* _Exercise_: Repeat the listing word for word. Leave every picture out.

* _Data extracts_:
########
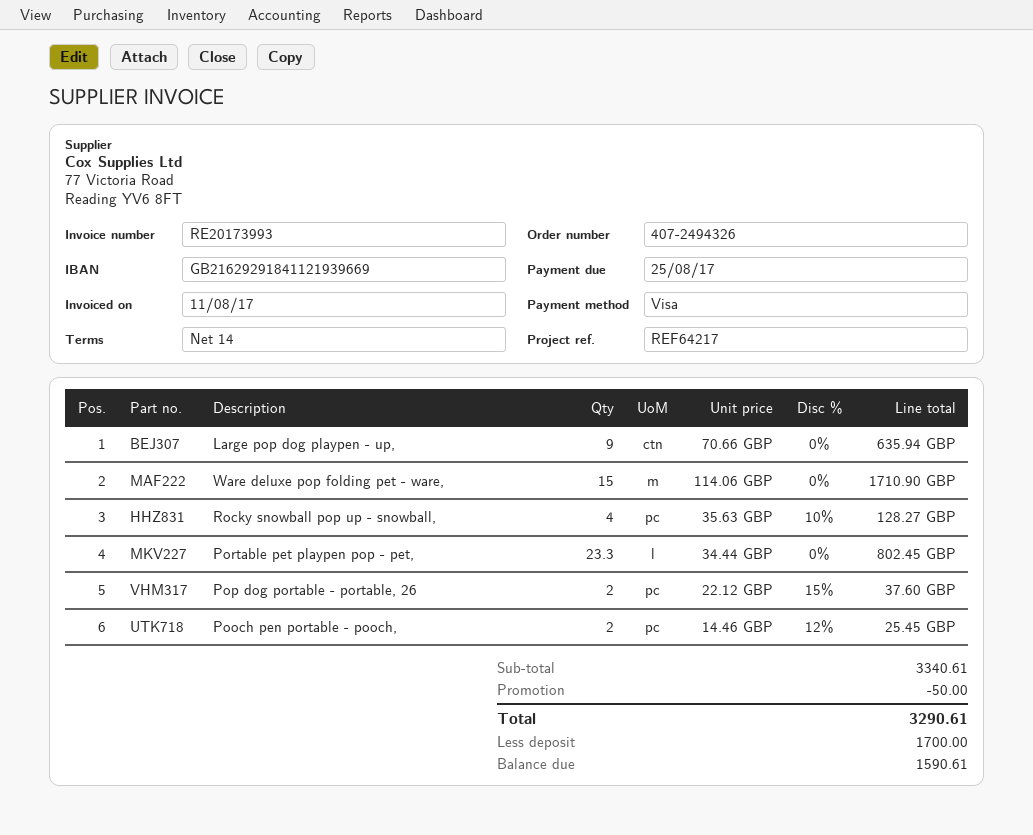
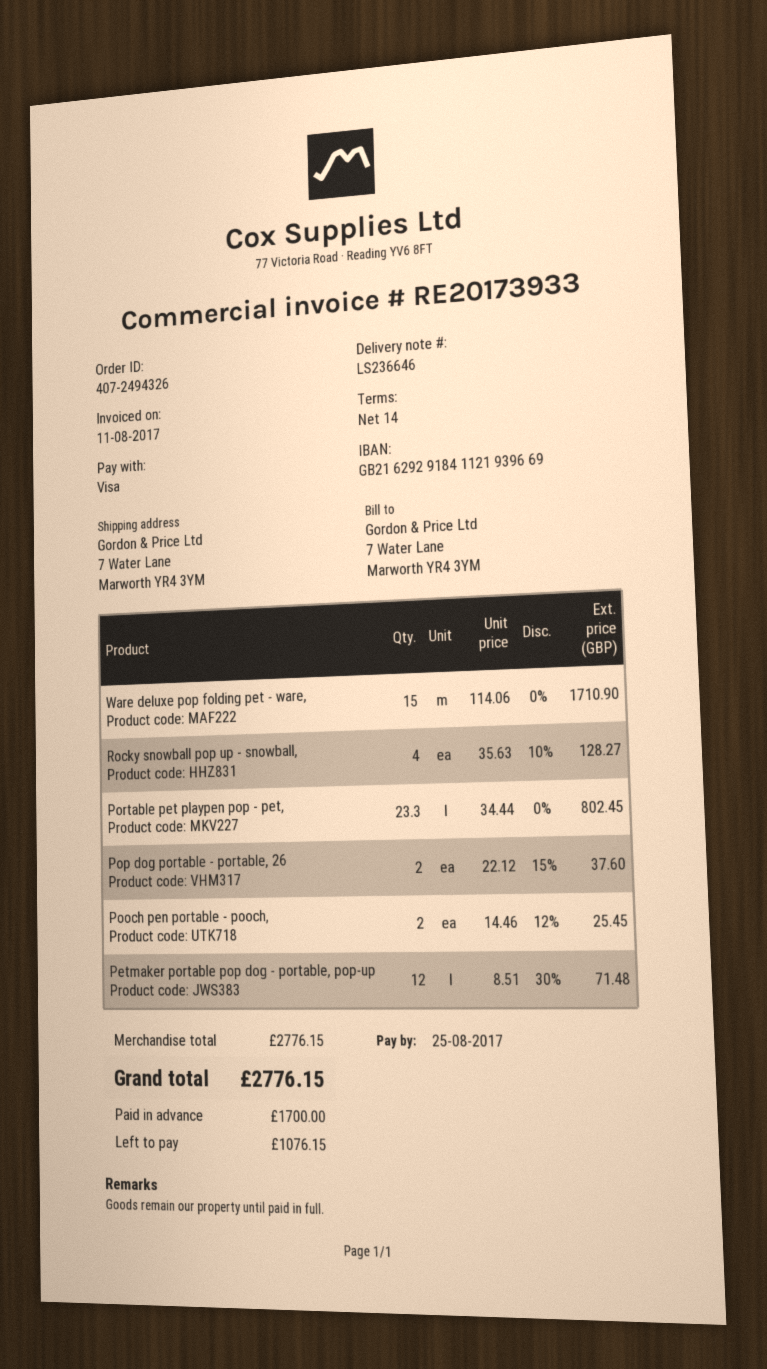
invoice number: RE20173993 -> RE20173933
Large pop dog playpen - up,: 9 x 70.66 = 635.94 -> none
Petmaker portable pop dog - portable, pop-up: none -> 12 x 8.51 - 30% = 71.48
subtotal: 3340.61 -> 2776.15
discount: 50.00 -> none
total: 3290.61 -> 2776.15
balance: 1590.61 -> 1076.15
########
* _Solution for this problem_:
invoice number: RE20173993 -> RE20173933
Large pop dog playpen - up,: 9 x 70.66 = 635.94 -> none
Petmaker portable pop dog - portable, pop-up: none -> 12 x 8.51 - 30% = 71.48
subtotal: 3340.61 -> 2776.15
discount: 50.00 -> none
total: 3290.61 -> 2776.15
balance: 1590.61 -> 1076.15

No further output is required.